Malgré le nombre élevé de conflits en Afrique, une efficacité des mécanismes de règlement des conflits à travers les accords et organismes régionaux aurait permis de réduire le rôle du Conseil de sécurité en Afrique. Malheureusement, la CEDEAO et l’Union Africaine sont inaptes à réunir les moyens nécessaires pour le maintien de la paix dans les pays qui vivent des conflits. C’est ce qui explique les multiples sollicitations des pays africain aux grandes puissances.

Face à ce manque de moyens des pays africains, la solution à privilégier, c’est celle de la prévention des conflits, car le rétablissement de la paix, après une guerre, coûte très cher (prise en charge des forces d’interposition, reconstruction, etc.). En outre, la gestion de ces crises oblige les Etats qui vivent des conflits armés à abandonner une partie de leur souveraineté.

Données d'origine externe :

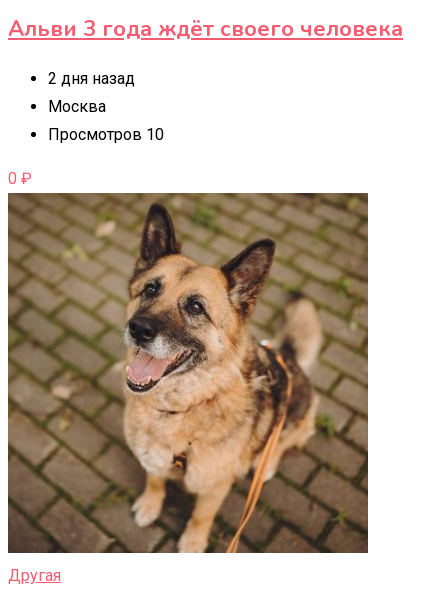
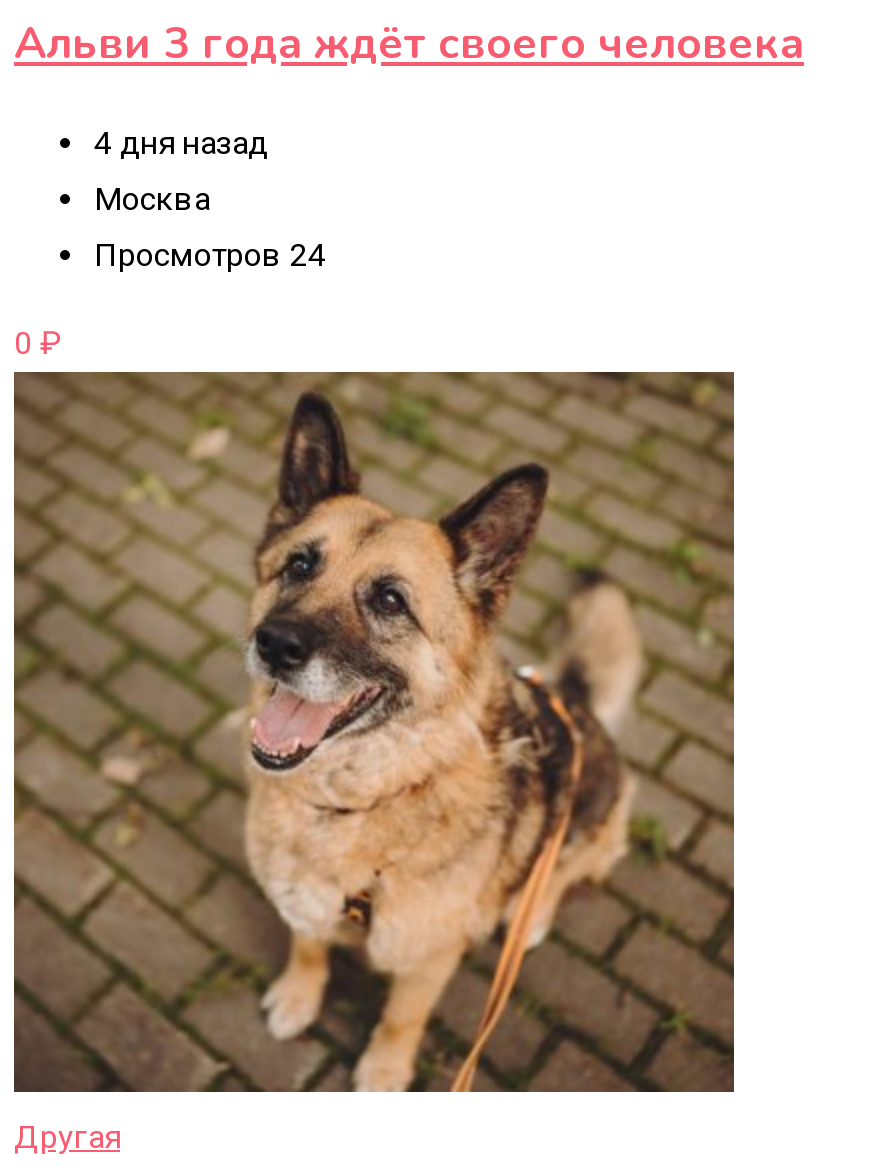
- 2 дня назад
+ 4 дня назад

- Просмотров 10
+ Просмотров 24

La prévention des conflits suppose le renforcement de la démocratie, la bonne gouvernance, le respect des droits de l’homme, la justice et l’équité.

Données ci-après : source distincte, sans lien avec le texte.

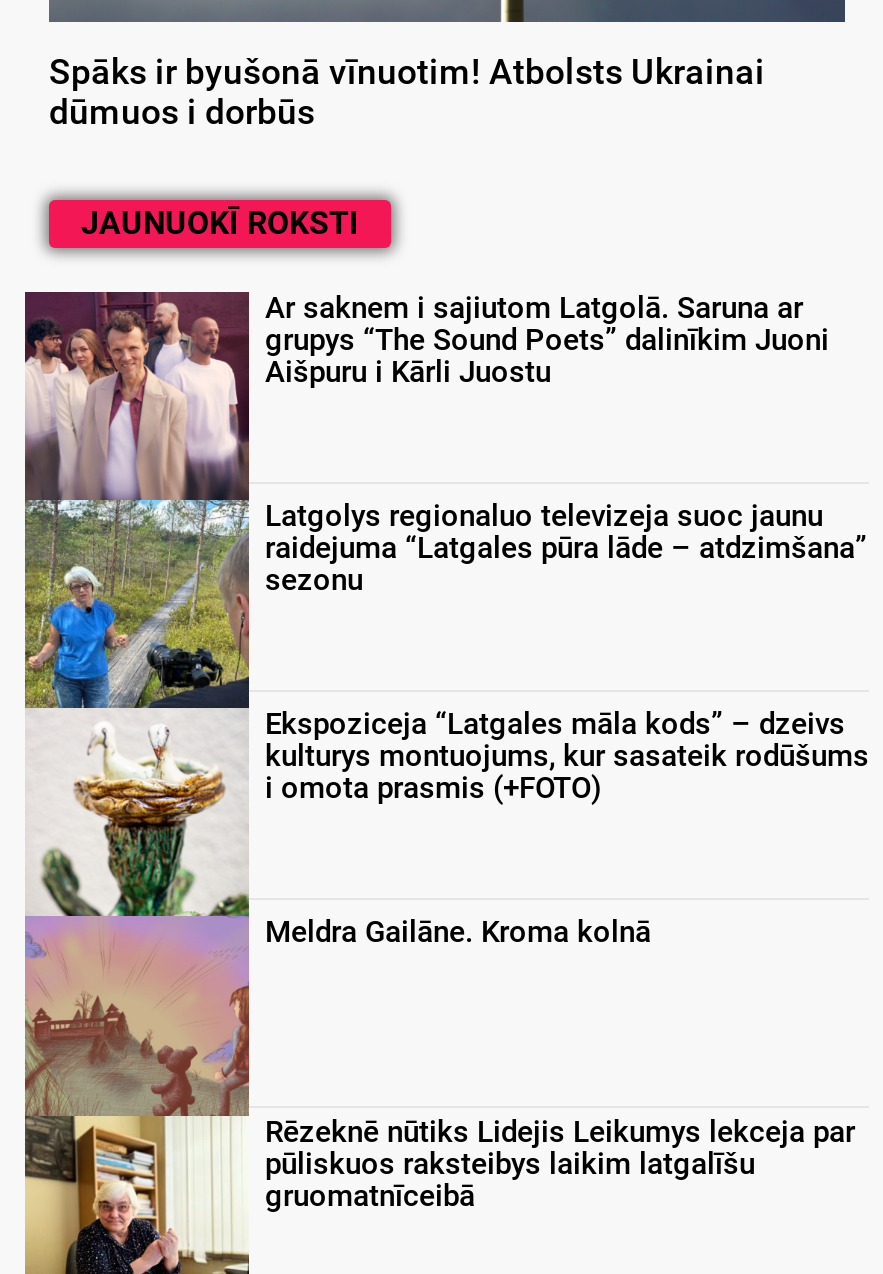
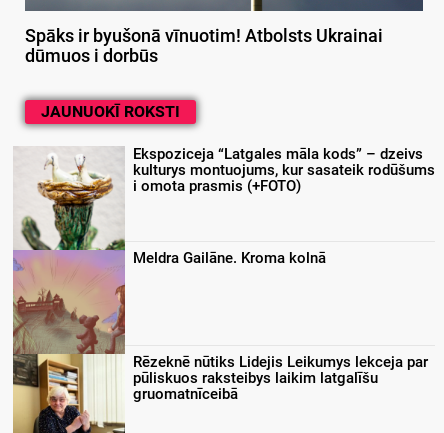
- [image]
- Ar saknem i sajiutom Latgolā. Saruna ar
- grupys “The Sound Poets” dalinīkim Juoni
- Aišpuru i Kārli Juostu

- Latgolys regionaluo televizeja suoc jaunu
- raidejuma “Latgales pūra lāde – atdzimšana”
- sezonu
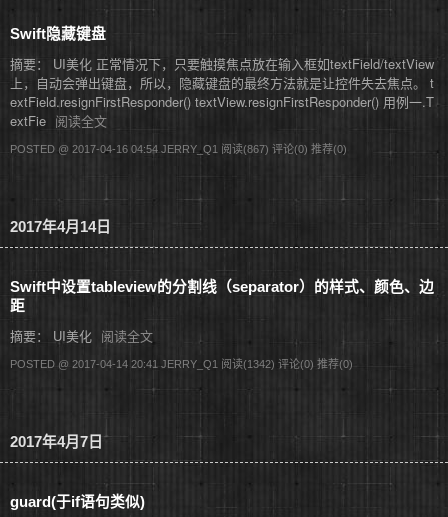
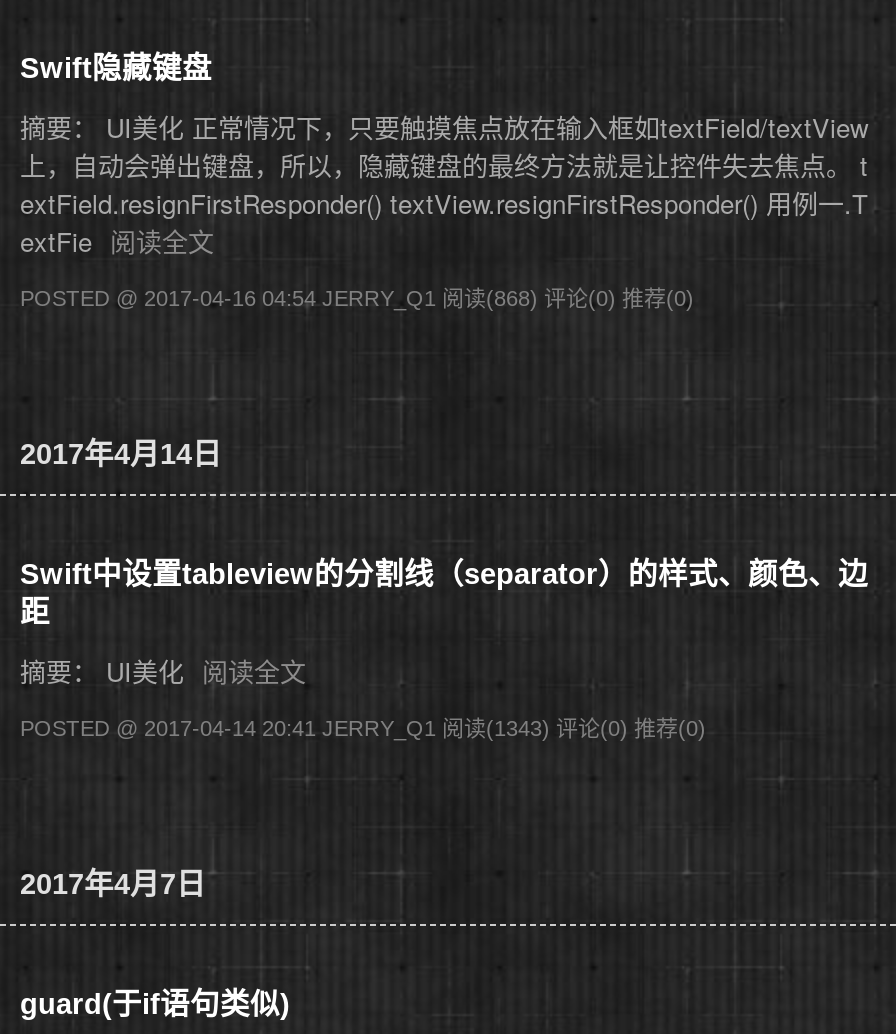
- POSTED @ 2017-04-16 04:54 JERRY_Q1阅读(867) 评论(0) 推荐(0)
+ POSTED @ 2017-04-16 04:54 JERRY_Q1阅读(868) 评论(0) 推荐(0)

- POSTED @ 2017-04-14 20:41 JERRY_Q1阅读(1342) 评论(0) 推荐(0)
+ POSTED @ 2017-04-14 20:41 JERRY_Q1阅读(1343) 评论(0) 推荐(0)
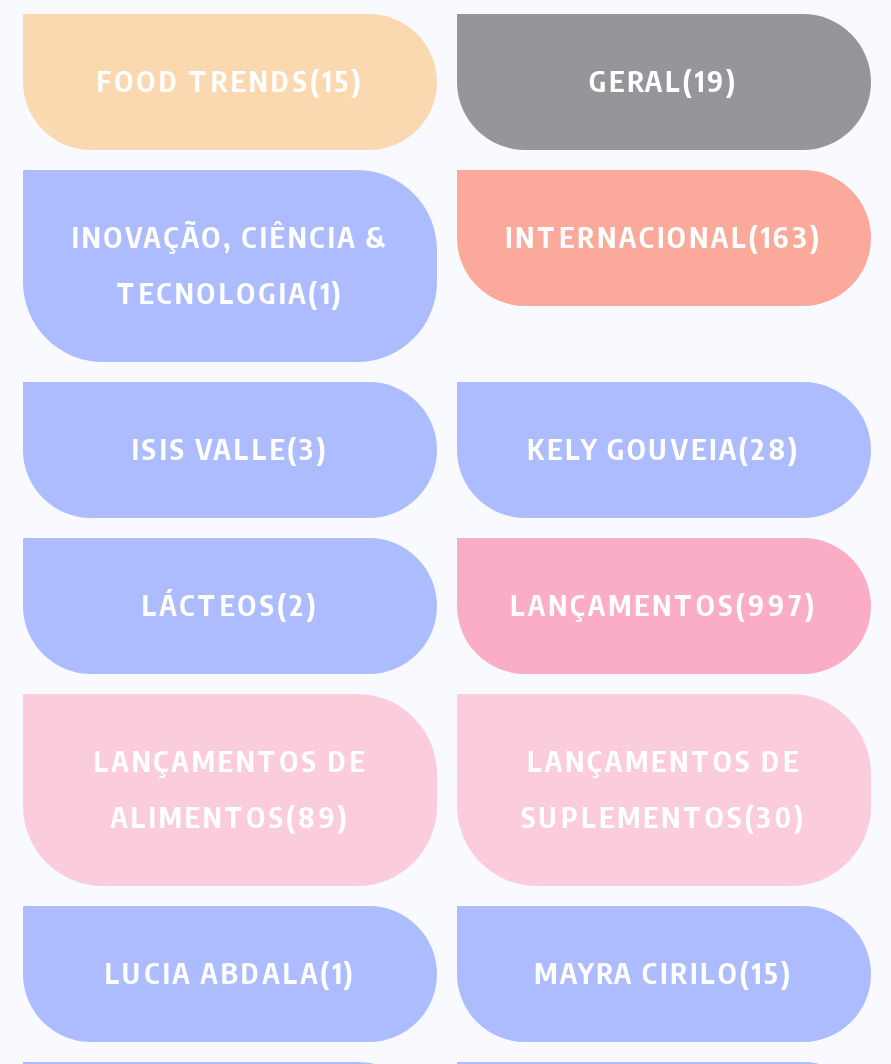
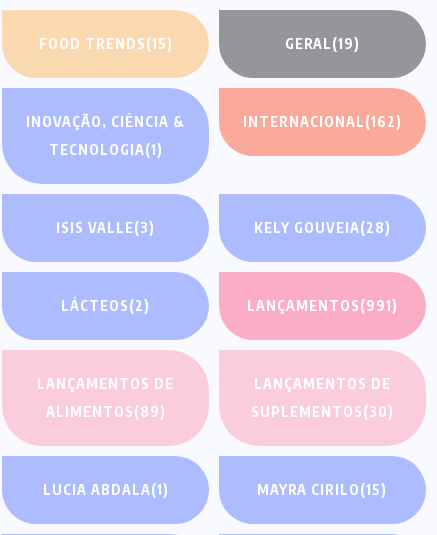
- INTERNACIONAL(163)
+ INTERNACIONAL(162)

- LANÇAMENTOS(997)
+ LANÇAMENTOS(991)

La prévention des conflits suppose aussi la dissuasion. Pour réduire les désirs de coup d’Etat, il convient de mettre en place des forces collectives d’intervention rapide pouvant empêcher que les conflits internes naissants prennent des proportions démesurées. L’Union Africaine prévoit à cet effet, de créer une force militaire permanente en vue de restaurer les régimes démocratiques en cas de coup d’Etat[4].

Une des raisons pour laquelle il est important de limiter le rôle du Conseil de sécurité en Afrique est le fait que les opérations de maintien de la paix tendent d’être attentatoires à la souveraineté des pays qui les abritent.


[1] « Le principe de la souveraineté des Etats est à la base du droit international depuis les traités de Westphalie (1648). Un État est défini par trois attributs : un territoire, une population, un gouvernement. Aucun État ne reconnaît d’autorité qui lui soit supérieure, et donc qui ait compétence pour s’ingérer dans ses affaires « intérieures »et pour lui faire justice. Lorsqu’un État reconnaît un autre État, il en accepte normalement le gouvernement tel qu’il est, dès lors que ce gouvernement est effectivement en charge ». Thierry de MONTBRIAL, Interventions internationales, souveraineté des États et démocratie, In: Politique étrangère N°3 – 1998 – 63e année pp 549

[2] Kdhir (M), Dictionnaire Juridique de la Cour Internationale de justice, Bruylant, Bruxelles, 2000, p. 312

[3] Selon le Communiqué de presse CS/2429 précité, « consacrant 60% de son temps aux questions africaines, le Conseil a poursuivi, cette année (2002) encore, sa réflexion sur les moyens d’instaurer la paix et la stabilité sur le continent, qui continue d’être secoué par de nombreux conflits. Partie de la déclaration présidentielle du 25 septembre 1997 sur l’adoption d’une approche globale des conflits africains, la réflexion a notamment donné lieu à la parution, le 16 avril 1998, du document de référence qu’est devenu le rapport du Secrétaire Général sur “les causes des conflits et la promotion d’une paix et d’un développement durables en Afrique”… » . KOUAKOU K. Amos, Le rôle des Nations Unies dans la résolution de la crise ivoirienne, CNDJ Abidjan, 2006, pp 127

[4] Il convient ici de saluer l’idée de création, par l’Union Africaine, d’une force africaine permanente qui pourrait rétablir l’intégrité territoriale des Etats agressés ou les gouvernements légitimes renversés par la force. Pourvu que ce projet ne reste pas un vœu pieux, faute de moyens financiers, ou ne soit pas vicié, dans sa mise en œuvre, par l’omnipotence d’un autre conseil de sécurité dominé par les puissances militaires africaines. KOUAKOU K. Amos, Le rôle des Nations Unies dans la résolution de la crise ivoirienne, CNDJ Abidjan, 2006, pp 163.